前核移植リボ核酸における修飾ヌクレオシン7-メチルグアノシン、リボチミジン、および2-チオメチル-N6-（イソペンテニル）アデノシンの機能

タンパク質合成におけるリボ核酸（TRNA）修飾の微妙な機能を解明するために、特定の位置での修飾が異なるTRNAのペアを亜ティリスから調製しました。TRNAは、アンチコドンループ、余分なアーム、およびTUCループの変更が異なります。これらの種の機能特性は、プログラムされたリボソームで、アミノアシル化、および開始およびペプチド結合形成で比較されました。これらの実験では、以下を示しました。（I）TRNA（F）（Met）では、大腸菌由来の7-メチルグアノシン形成酵素による余分な腕のグアノシン46のメチル化は、B。subtilisメチオニル-TRNAシンセターゼのアミノアシル化速度を変化させます。繰り返し実験では、V（最大）値は半分減少します。（ii）54位（RT54）のリボチミジンを含むTRNA（F）（MET）54（U54）の位置でのウリジンの種は、未処理またはトリメトプリム処理B. subtilisから得られました。それぞれU54とRT54を備えたホルミール化されたFMET-TRNA（F）（MET）種は、AUG、開始因子、および70Sリボソームを含むin vitro開始システムでそれぞれ同等に機能します。ただし、非フォーメーションMet-TRNA（T）（MET）種は互いに異なります。「Met-TRNA（F）（Met）RT」は非アクティブですが、U54カウンターアップアートは発生複合体を効果的に形成します。（iii）B. subtilisから入手した2つの等容器、tRNA（1）（PHE）とtRNA（2）（PHE）が入手されました。TRNA（1）（PHE）は特別な成長条件下でのみ蓄積し、不完全に修正された前駆体（2）（PHE）です。アンチコドンの最初の位置では、グアノシンはGMを置き換え、アンチコドンの3 '端の隣に置き換えます（イソペンテニル）アデノシンは、2-チオメチル-N（6） - （イソペンテニル）アデノシンに置き換えます。両方のtRNAは、アミノアシル化速度論で同じように行動します。FMET-PHEの因子依存性AUGU（3）指向の形成では、不十分なTRNA（1）（PHE）は、成熟した対応物よりも5〜15 mMのMg（2+）濃度では常に効率が低くなります。

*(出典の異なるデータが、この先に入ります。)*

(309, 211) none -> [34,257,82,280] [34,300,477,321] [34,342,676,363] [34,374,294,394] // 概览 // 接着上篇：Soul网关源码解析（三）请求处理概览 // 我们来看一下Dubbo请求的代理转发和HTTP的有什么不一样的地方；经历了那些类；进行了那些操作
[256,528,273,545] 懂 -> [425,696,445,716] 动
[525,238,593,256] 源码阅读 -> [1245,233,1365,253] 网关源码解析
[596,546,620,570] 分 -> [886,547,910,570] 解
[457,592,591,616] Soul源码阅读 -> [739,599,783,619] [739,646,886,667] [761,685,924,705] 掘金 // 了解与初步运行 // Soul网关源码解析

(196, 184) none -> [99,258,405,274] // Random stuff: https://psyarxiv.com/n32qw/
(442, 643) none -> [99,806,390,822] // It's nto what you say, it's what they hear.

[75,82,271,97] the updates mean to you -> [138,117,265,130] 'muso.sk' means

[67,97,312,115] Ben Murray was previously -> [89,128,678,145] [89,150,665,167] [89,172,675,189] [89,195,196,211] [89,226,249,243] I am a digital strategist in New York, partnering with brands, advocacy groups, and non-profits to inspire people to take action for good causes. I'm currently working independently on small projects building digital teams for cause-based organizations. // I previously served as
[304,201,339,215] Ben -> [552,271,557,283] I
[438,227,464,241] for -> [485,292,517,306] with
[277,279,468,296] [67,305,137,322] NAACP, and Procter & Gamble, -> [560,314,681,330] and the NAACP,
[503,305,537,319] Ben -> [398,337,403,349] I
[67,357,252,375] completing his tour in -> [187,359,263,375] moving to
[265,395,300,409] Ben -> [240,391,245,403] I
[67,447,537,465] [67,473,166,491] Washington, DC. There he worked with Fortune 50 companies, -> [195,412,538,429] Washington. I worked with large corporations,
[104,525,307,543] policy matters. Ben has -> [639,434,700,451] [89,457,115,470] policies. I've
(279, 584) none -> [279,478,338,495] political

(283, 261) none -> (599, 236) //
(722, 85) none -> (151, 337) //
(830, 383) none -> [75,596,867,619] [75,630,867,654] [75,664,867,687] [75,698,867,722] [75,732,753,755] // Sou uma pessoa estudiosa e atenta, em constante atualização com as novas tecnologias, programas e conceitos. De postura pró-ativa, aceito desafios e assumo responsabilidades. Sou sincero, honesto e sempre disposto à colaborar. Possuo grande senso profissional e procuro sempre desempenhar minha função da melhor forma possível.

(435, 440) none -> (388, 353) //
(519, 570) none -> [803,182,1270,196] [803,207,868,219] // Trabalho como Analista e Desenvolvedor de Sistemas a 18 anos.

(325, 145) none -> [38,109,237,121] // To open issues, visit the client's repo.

To elucidate subtle functions of transfer ribonucleic acid (tRNA) modifications in protein synthesis, pairs of tRNA's that differ in modifications at specific positions were prepared from Bacillus subtilis. The tRNA's differ in modifications in the anticodon loop, the extra arm, and the TUC loop. The functional properties of these species were compared in aminoacylation, as well as in initiation and peptide bond formation, at programmed ribosomes. These experiments demonstrated the following. (i) In tRNA(f) (Met) the methylation of guanosine 46 in the extra arm to 7-methylguanosine by the 7-methylguanosine-forming enzyme from Escherichia coli changes the aminoacylation kinetics for the B. subtilis methionyl-tRNA synthetase. In repeated experiments the V(max) value is decreased by one-half. (ii) tRNA(f) (Met) species with ribothymidine at position 54 (rT54) or uridine at position 54 (U54) were obtained from untreated or trimethoprim-treated B. subtilis. The formylated fMet-tRNA(f) (Met) species with U54 and rT54, respectively, function equally well in an in vitro initiation system containing AUG, initiation factors, and 70s ribosomes. The unformylated Met-tRNA(t) (Met) species, however, differ from each other: "Met-tRNA(f) (Met) rT" is inactive, whereas the U54 counter-upart effectively forms the initiation complex. (iii) Two isoacceptors, tRNA(1) (Phe) and tRNA(2) (Phe), were obtained from B. subtilis. tRNA(1) (Phe) accumulates only under special growth conditions and is an incompletely modified precursor oftRNA(2) (Phe): in the first position of the anticodon, guanosine replaces Gm, and next to the 3' end of the anticodon (isopentenyl)adenosine replaces 2-thiomethyl-N(6)-(isopentenyl)adenosine. Both tRNA's behave identically in aminoacylation kinetics. In the factor-dependent AUGU(3)-directed formation of fMet-Phe, the undermodified tRNA(1) (Phe) is always less efficient at Mg(2+) concentrations between 5 and 15 mM than its mature counterpart.